- Task objective -
Search the data for the word "subtotal" and copy every line where it occurs.

- Record extracts -
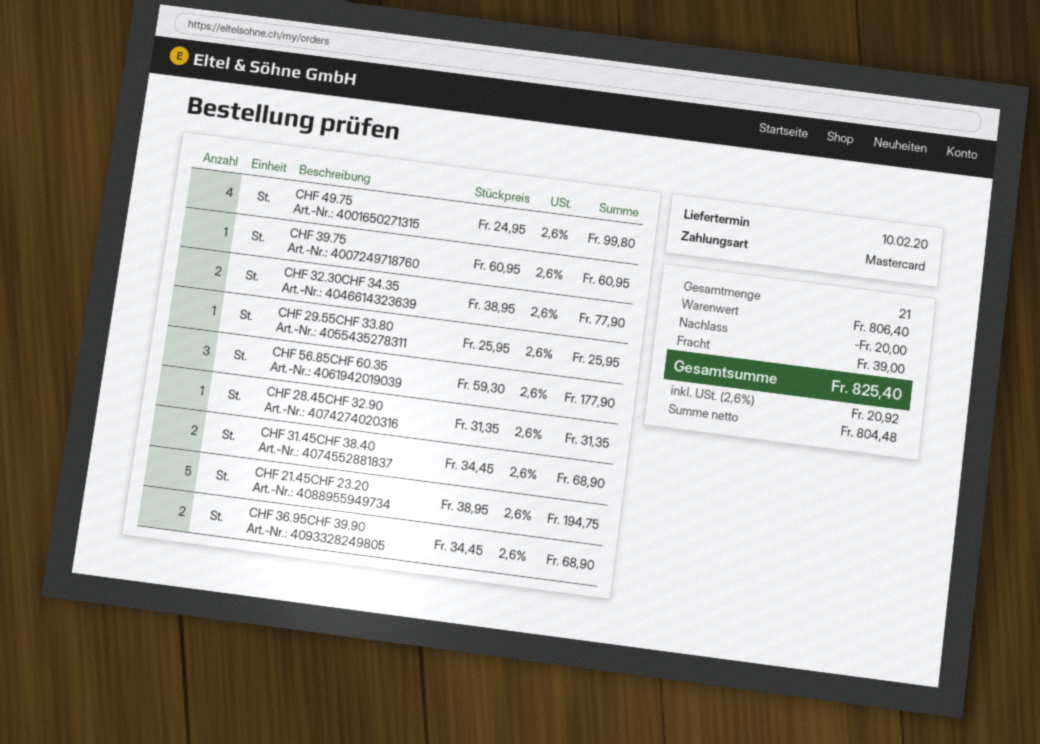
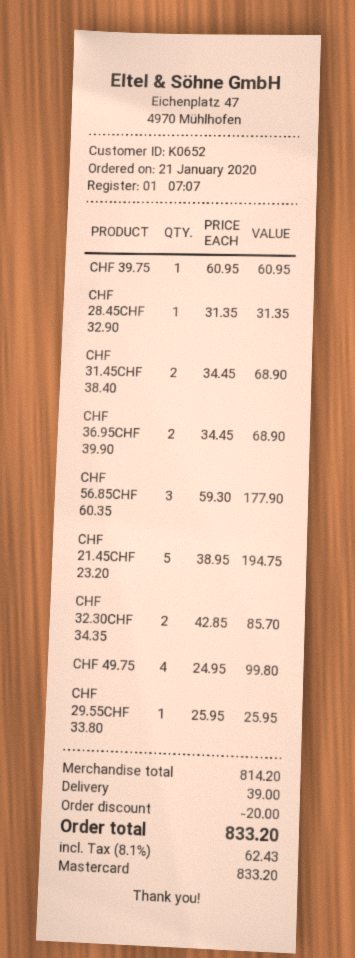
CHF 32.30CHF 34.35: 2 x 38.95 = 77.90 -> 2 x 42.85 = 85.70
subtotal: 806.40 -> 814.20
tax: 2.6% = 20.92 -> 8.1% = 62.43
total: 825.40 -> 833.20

...

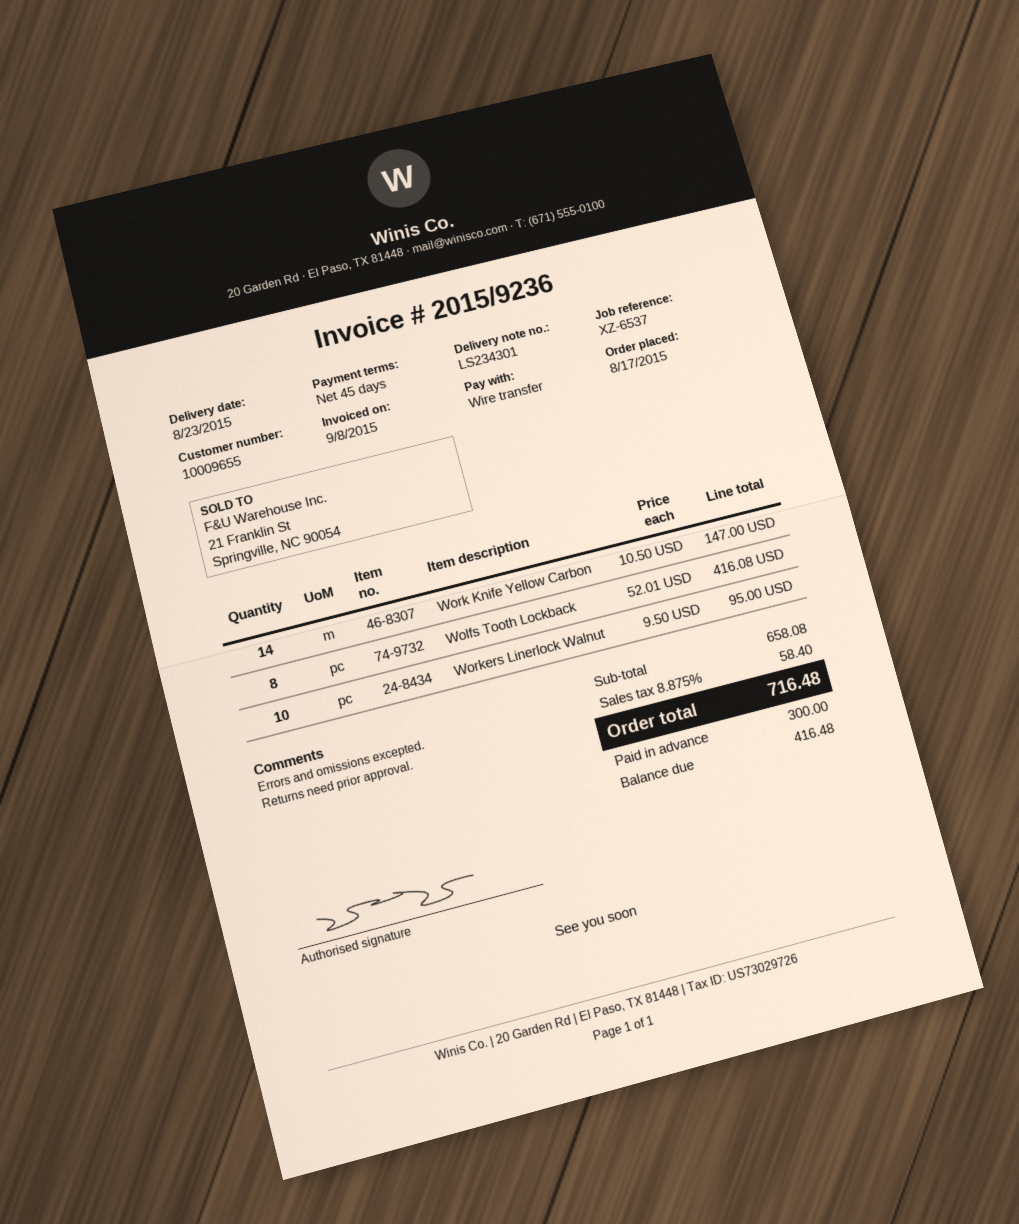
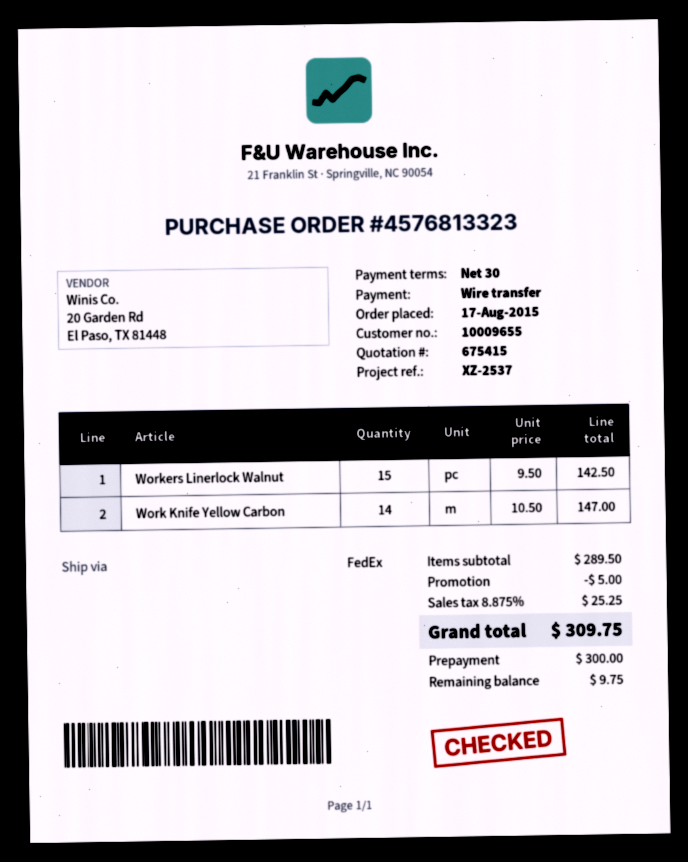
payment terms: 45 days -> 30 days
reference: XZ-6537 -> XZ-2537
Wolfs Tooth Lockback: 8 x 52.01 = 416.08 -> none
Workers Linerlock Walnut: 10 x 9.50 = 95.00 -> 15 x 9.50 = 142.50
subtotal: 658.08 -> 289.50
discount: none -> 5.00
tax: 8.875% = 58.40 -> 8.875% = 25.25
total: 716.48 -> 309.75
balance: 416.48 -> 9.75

- Response box -
subtotal: 806.40 -> 814.20
subtotal: 658.08 -> 289.50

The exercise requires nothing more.